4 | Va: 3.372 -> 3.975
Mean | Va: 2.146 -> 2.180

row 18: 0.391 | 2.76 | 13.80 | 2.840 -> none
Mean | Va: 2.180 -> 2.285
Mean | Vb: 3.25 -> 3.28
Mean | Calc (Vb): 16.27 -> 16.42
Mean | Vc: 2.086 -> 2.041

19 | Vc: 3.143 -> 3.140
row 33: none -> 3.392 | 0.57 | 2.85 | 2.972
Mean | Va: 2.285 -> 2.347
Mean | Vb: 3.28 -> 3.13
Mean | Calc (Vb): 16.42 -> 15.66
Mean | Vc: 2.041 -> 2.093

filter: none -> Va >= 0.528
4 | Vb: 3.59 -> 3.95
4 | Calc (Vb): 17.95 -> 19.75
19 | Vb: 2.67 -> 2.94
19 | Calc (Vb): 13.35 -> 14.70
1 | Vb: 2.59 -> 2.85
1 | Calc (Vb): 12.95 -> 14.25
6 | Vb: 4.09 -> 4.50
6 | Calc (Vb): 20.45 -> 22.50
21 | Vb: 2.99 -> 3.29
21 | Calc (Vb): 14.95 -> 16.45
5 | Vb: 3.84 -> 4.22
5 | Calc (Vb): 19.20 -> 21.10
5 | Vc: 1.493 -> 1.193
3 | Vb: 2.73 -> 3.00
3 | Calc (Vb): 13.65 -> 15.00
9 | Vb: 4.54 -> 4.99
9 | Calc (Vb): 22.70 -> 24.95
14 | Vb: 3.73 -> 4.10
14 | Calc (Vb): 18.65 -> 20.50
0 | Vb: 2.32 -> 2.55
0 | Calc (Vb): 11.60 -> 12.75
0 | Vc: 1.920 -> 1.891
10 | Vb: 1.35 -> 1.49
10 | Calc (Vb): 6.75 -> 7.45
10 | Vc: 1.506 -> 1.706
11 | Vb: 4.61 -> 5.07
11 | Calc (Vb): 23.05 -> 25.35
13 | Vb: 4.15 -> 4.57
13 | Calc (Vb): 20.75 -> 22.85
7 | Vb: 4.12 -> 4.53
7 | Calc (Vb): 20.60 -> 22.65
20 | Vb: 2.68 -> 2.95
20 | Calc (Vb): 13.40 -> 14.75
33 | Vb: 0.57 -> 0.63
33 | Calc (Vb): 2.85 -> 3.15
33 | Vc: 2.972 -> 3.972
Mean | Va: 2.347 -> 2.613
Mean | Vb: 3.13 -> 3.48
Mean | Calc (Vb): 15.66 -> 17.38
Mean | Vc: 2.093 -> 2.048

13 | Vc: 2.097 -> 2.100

---

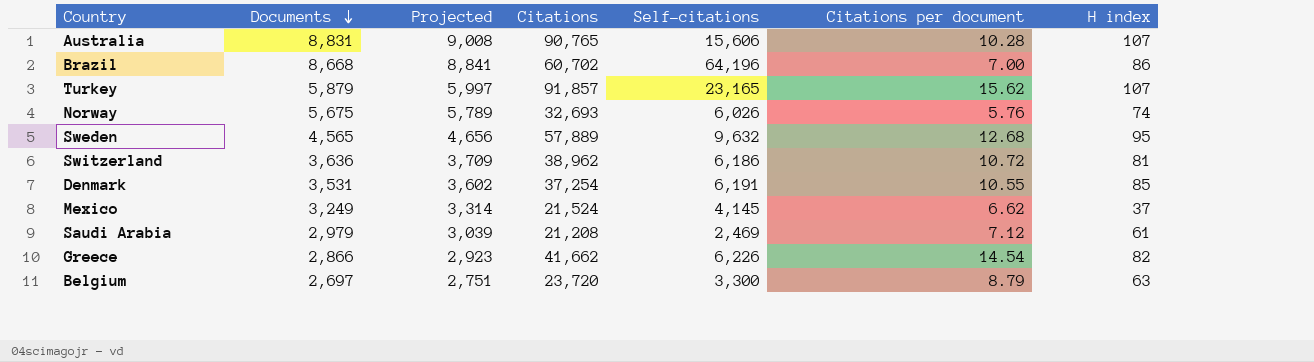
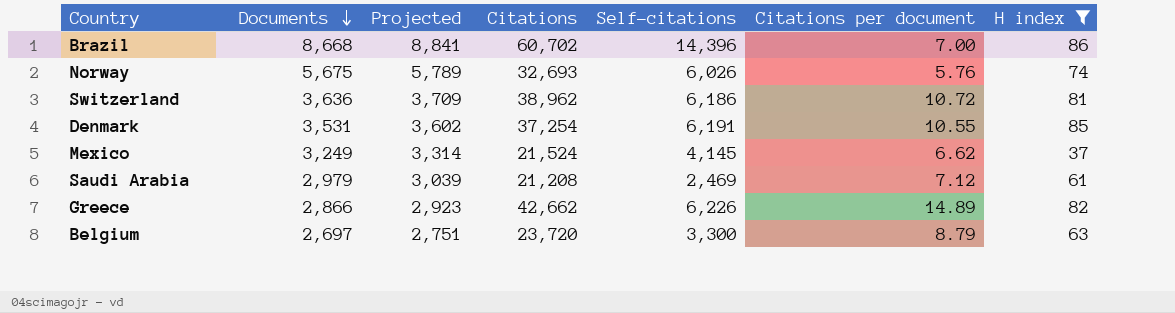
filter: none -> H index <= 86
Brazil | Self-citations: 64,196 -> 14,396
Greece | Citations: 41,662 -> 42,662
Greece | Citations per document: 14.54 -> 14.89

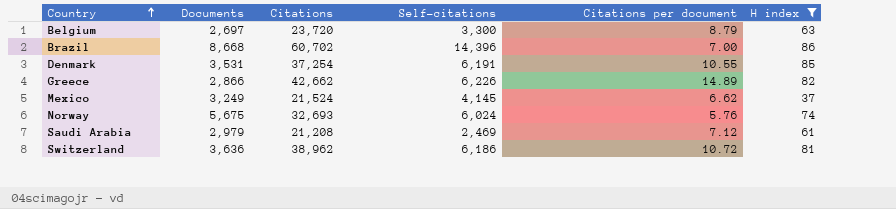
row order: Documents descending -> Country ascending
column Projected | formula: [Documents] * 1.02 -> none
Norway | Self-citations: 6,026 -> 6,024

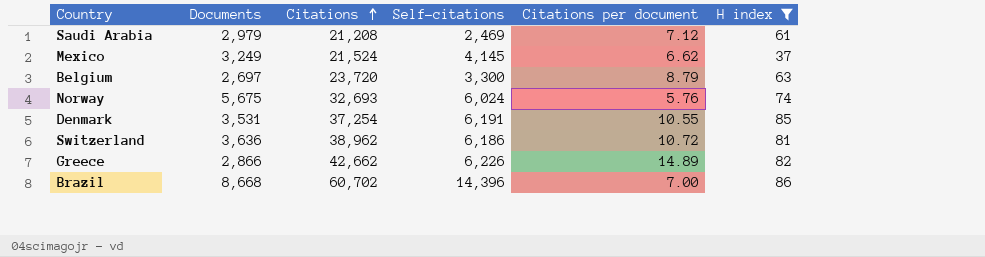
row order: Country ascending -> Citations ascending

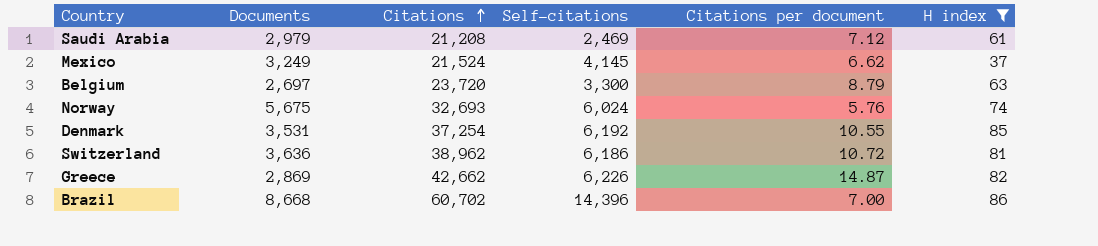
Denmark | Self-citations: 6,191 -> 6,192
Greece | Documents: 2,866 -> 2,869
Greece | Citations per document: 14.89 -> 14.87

--

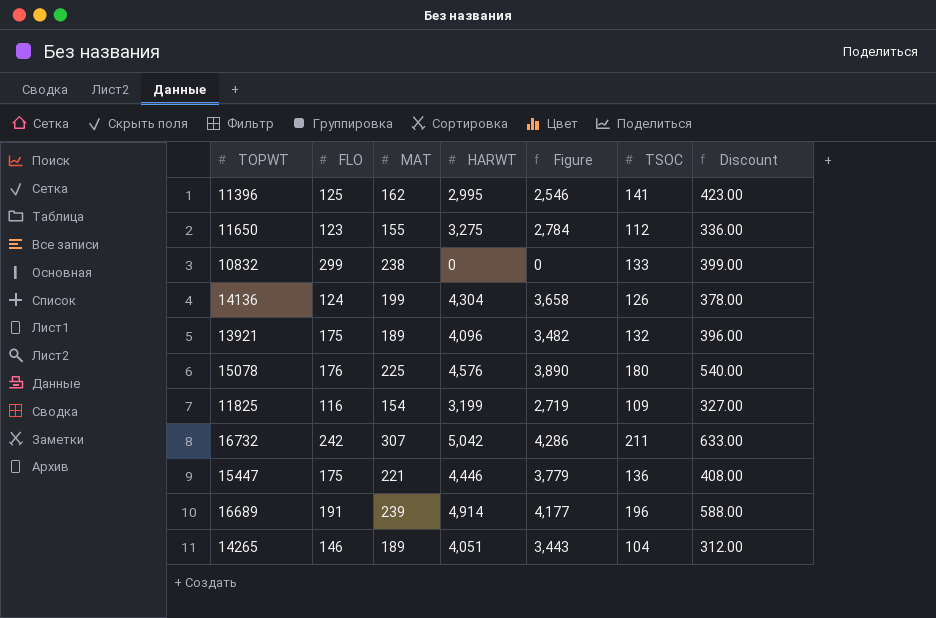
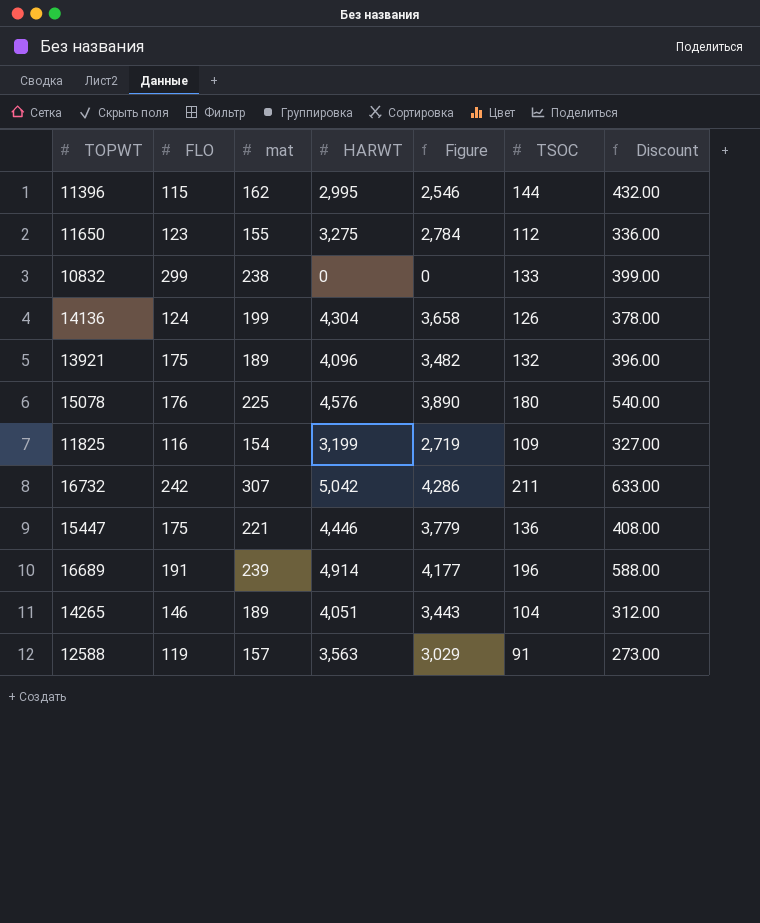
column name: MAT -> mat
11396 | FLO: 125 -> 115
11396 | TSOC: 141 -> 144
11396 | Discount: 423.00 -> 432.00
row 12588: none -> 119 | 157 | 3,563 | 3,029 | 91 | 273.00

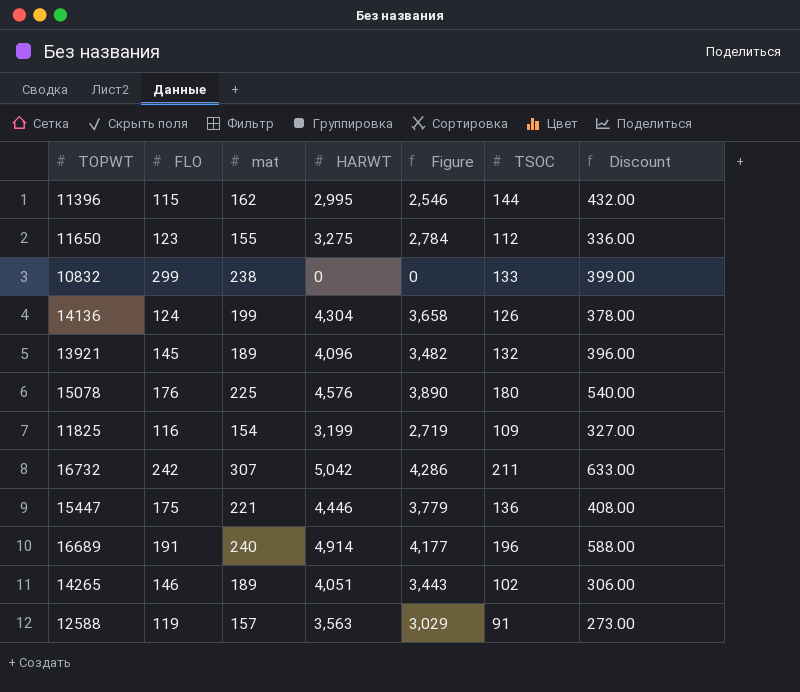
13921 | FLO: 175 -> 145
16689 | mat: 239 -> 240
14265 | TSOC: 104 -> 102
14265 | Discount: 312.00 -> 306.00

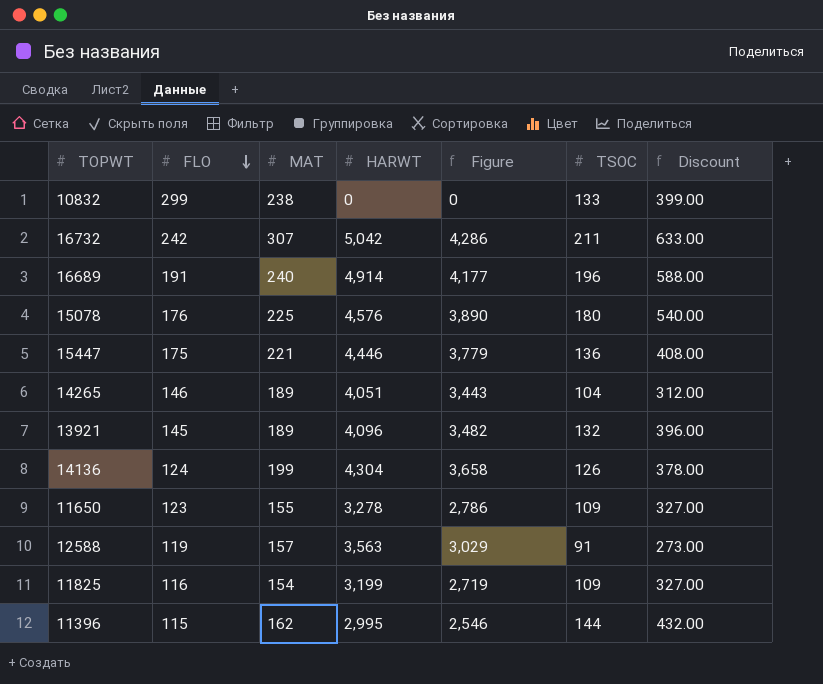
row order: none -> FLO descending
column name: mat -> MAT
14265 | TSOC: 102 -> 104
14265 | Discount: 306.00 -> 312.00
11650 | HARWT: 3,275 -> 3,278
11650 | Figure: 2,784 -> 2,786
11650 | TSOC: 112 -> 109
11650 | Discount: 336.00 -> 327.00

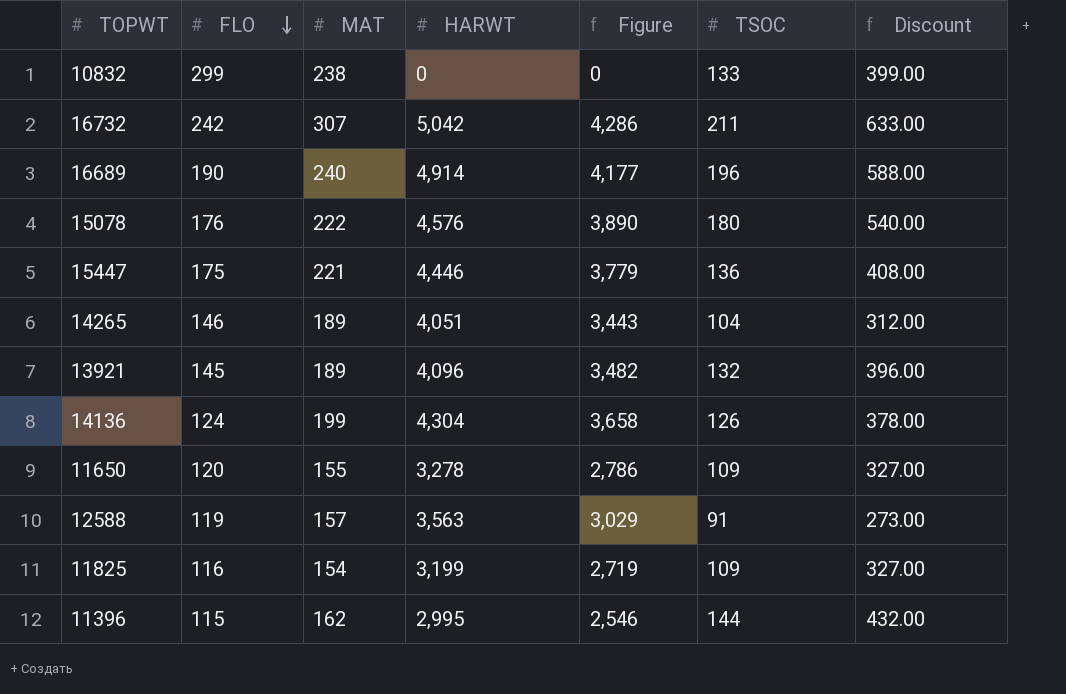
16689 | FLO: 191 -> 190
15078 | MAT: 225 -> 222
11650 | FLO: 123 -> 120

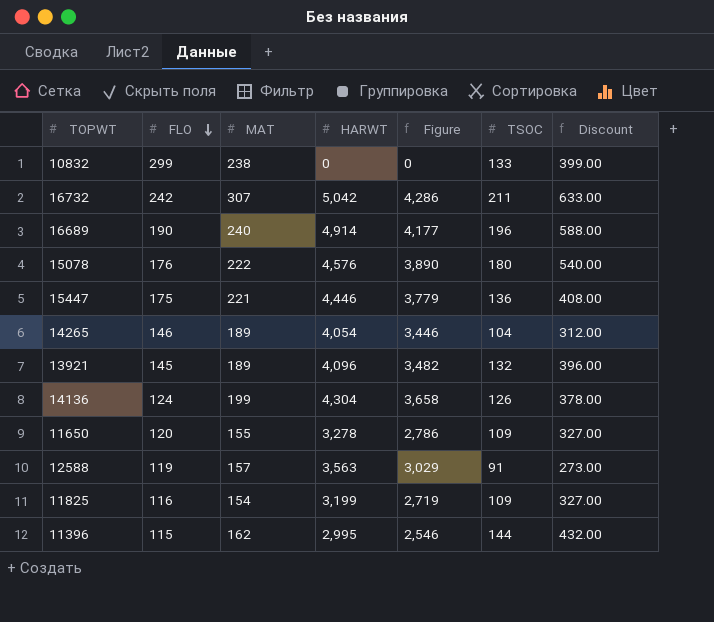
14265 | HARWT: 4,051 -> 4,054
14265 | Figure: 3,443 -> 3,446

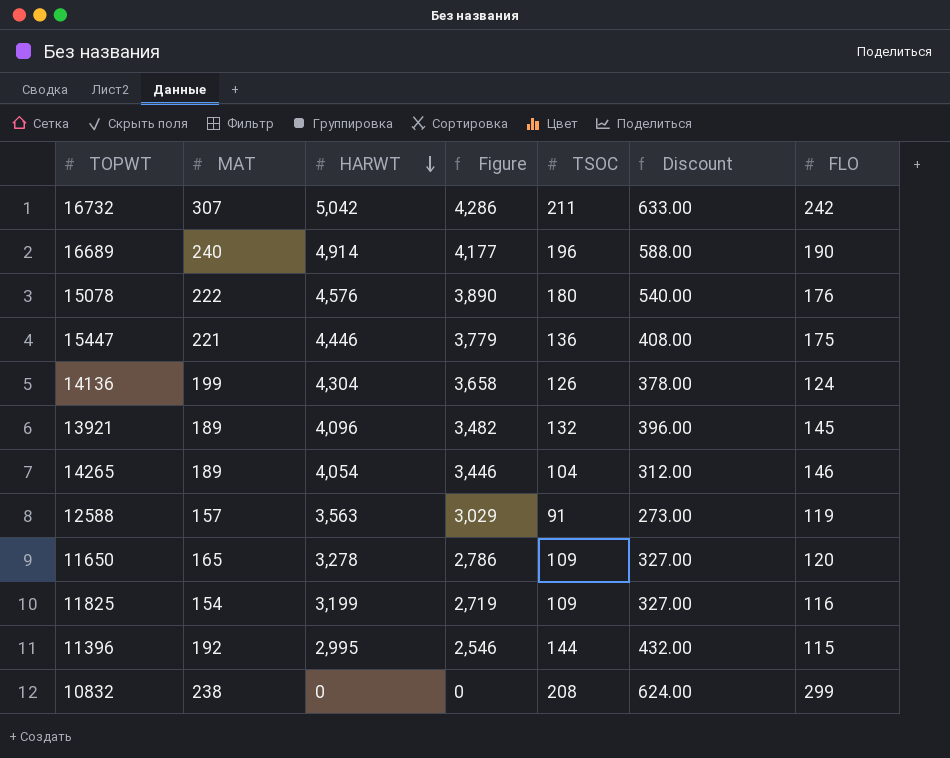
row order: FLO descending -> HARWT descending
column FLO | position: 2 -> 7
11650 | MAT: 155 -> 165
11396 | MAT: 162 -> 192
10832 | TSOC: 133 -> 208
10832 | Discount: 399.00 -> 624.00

**Work to be completed**
Which lines above run from the one containing "10 | Vb: 1.35 -> 1.49" to the one containing "20 | Vb: 2.68 -> 2.95"? Give them again exactly, both ends included.

**Task answer**
10 | Vb: 1.35 -> 1.49
10 | Calc (Vb): 6.75 -> 7.45
10 | Vc: 1.506 -> 1.706
11 | Vb: 4.61 -> 5.07
11 | Calc (Vb): 23.05 -> 25.35
13 | Vb: 4.15 -> 4.57
13 | Calc (Vb): 20.75 -> 22.85
7 | Vb: 4.12 -> 4.53
7 | Calc (Vb): 20.60 -> 22.65
20 | Vb: 2.68 -> 2.95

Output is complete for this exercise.